Fire up Path of Exile 2 again and you will pretty quickly see why people are talking about the 0.4.0 patch, “The Last of the Druids”. The update hits on 12 December across PC and consoles, and it is not just some minor balance pass; it feels more like a fresh season wrapped around a new class. You get a proper Str/Int hybrid Druid that fights up close, swaps forms mid‑scrap, and plays nicely with your stash of u4gm poe currency if you are already planning builds and gear upgrades before league start.
Shapeshifting Druid Gameplay
The Druid does not sit at the back spamming one spell. You are right in the middle of the pack, shifting on the fly with Animal Talismans. You might soak a slam as a Bear, switch to Wolf to streak through a group with bleeds, then jump into Wyvern form to drop elemental hits from above. Because Path of Exile 2 uses WASD, movement and positioning really matter here, and you can feel why the devs said this class was tough to design. There are 20‑plus Primal skills to mix in, and a couple of standout Ascendancies already look wild. The Oracle, for example, leans into stacking extra passives and bending fate around your gear, while the Shaman feels more like a classic spell‑heavy caster with strong totem and channel setups.
Fate Of The Vaal League
Outside the class, the new “Fate of the Vaal” league is where a lot of players are going to live. It has that Loop Hero vibe, only now you are building out Vaal temples, room by room, with cards. Each room tweaks the run, adds risk, or dials up rewards. You plan a route, decide how greedy you want to be, then head toward Atziri at the end. Double‑corrupt chambers are the big gamble: hit the right roll and you walk out with something close to mirror‑tier, whiff it and your favourite item turns into vendor trash. It is the kind of system that rewards planning, but still lets you blame “bad luck” when you ignore common sense and go all in.
Performance, Tree Changes And Combat Feel
On the tech side, the game should run smoother for most people. The devs are talking about around a quarter less CPU load, which matters if your PC usually sounds like it is about to lift off during juiced content. Visual clutter is toned down too; Delirium fog is not quite as blinding, so you actually see the ground effects that one‑shot you. The passive tree picks up over 250 new nodes, filling in gaps for weird hybrid builds and giving more ways to scale damage or defences without copying the same old path. Endgame fights also shift a bit: fewer monsters overall, but each one hits harder and lives longer, so it is less about instantly deleting the screen and more about positioning, dodging, and picking targets properly.
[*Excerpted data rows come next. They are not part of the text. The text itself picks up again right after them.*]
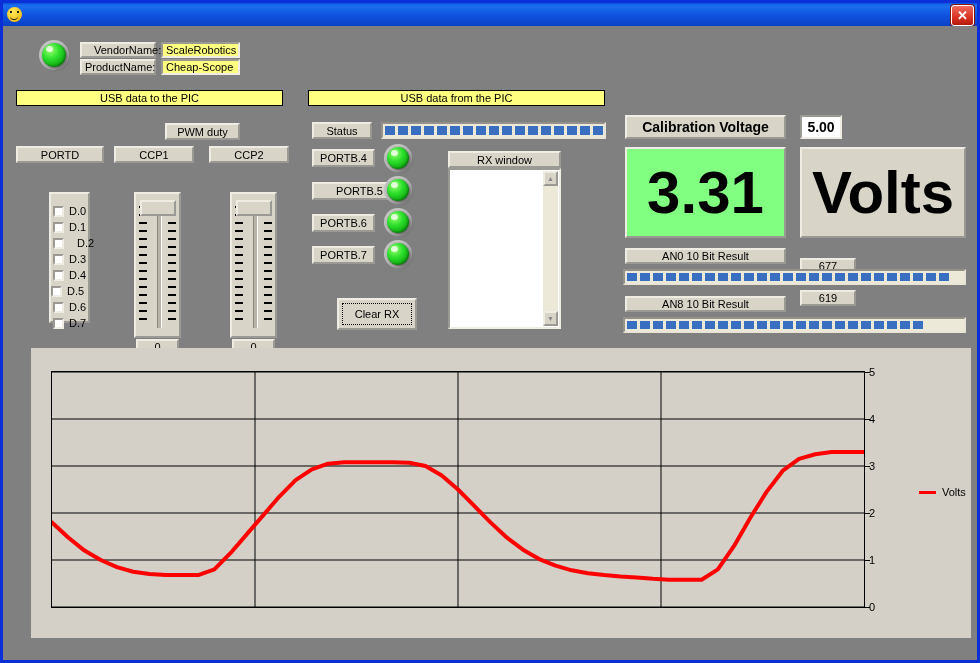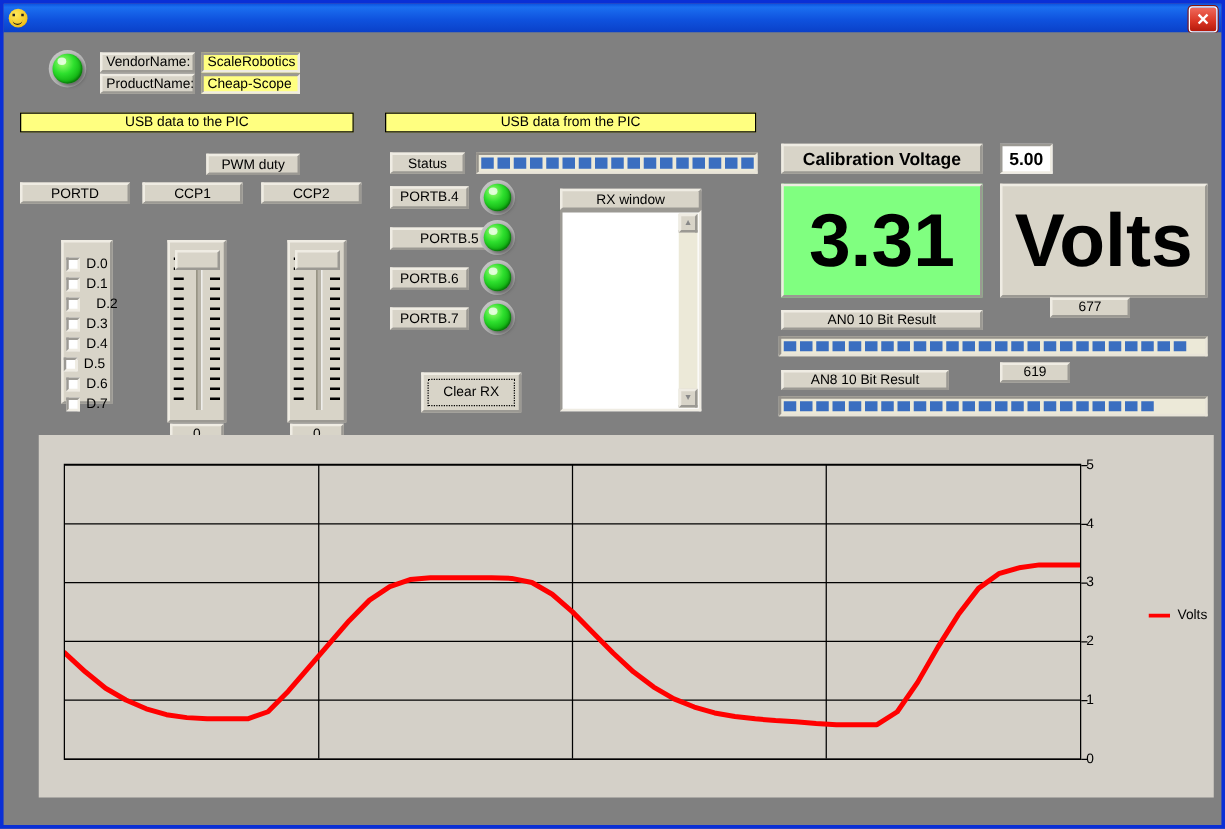"VendorName:" div.lbl { padding-left: 3px -> 12px }
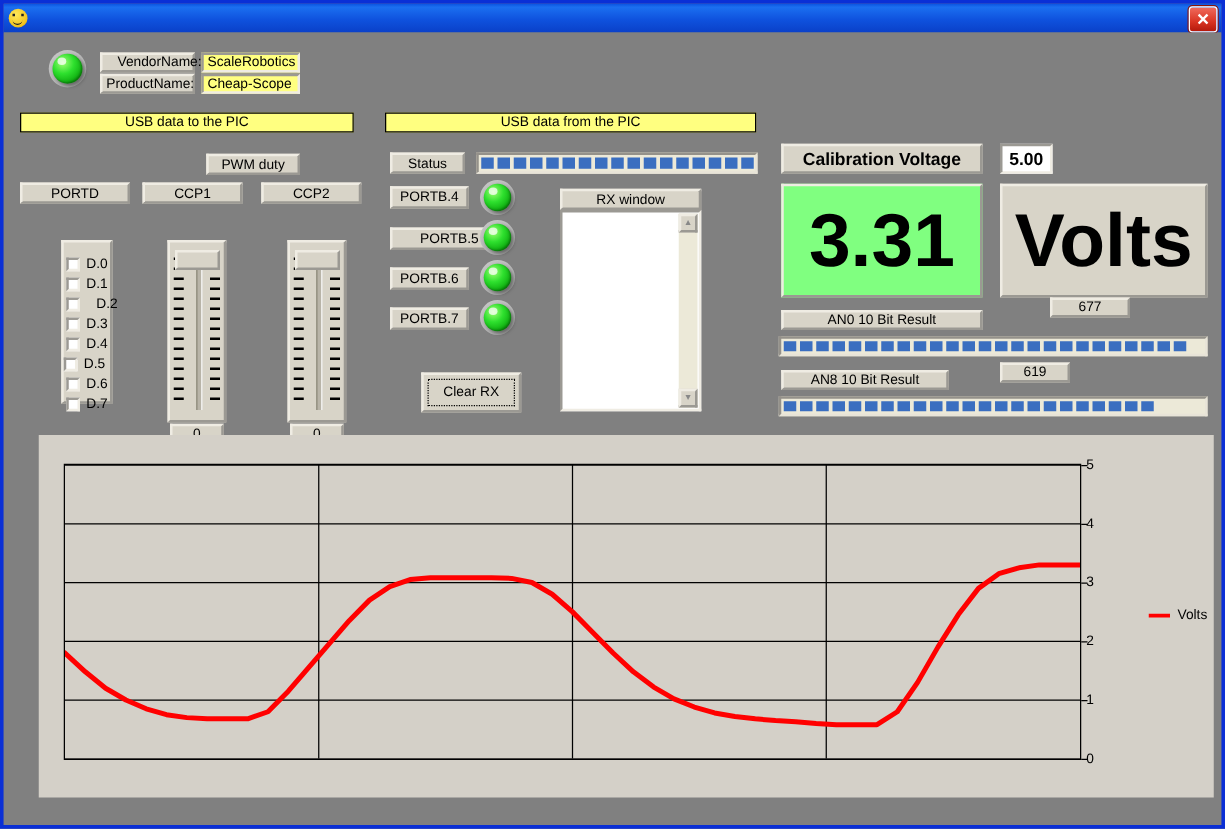"677" div.lbl { margin-left: 40px -> none; top: 212px -> 232px; width: 64px -> 56px }
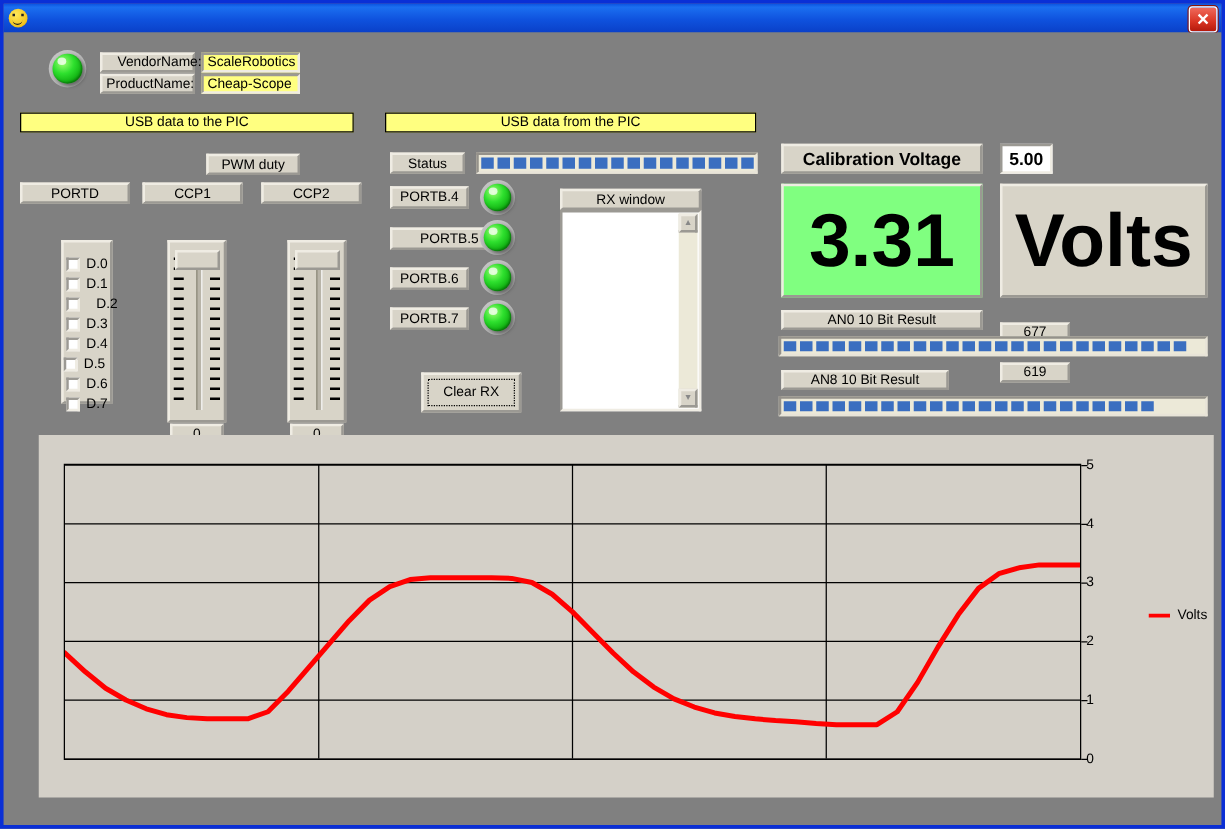"AN8 10 Bit Result" div.lbl { width: 134px -> 161px }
Why It Is A Good Time To Jump In
From 12 to 15 December there is a free weekend, so you can just hop in, test a Druid, and see if the new league loop grabs you without spending anything. Trade players will probably rush to map out the new meta, flip early drops, and work out which uniques or bases spike fastest, while more casual exiles can just enjoy smashing through acts as a huge Bear or darting around as a Wolf. With the performance tweaks, the temple‑building league, and a class that is built around constant shapeshifting, this patch feels like a clean point to either start fresh or come back after a break, especially if you like planning routes, juggling forms, and figuring out how to get the most value from your poe 2 currency buy plans before the market settles.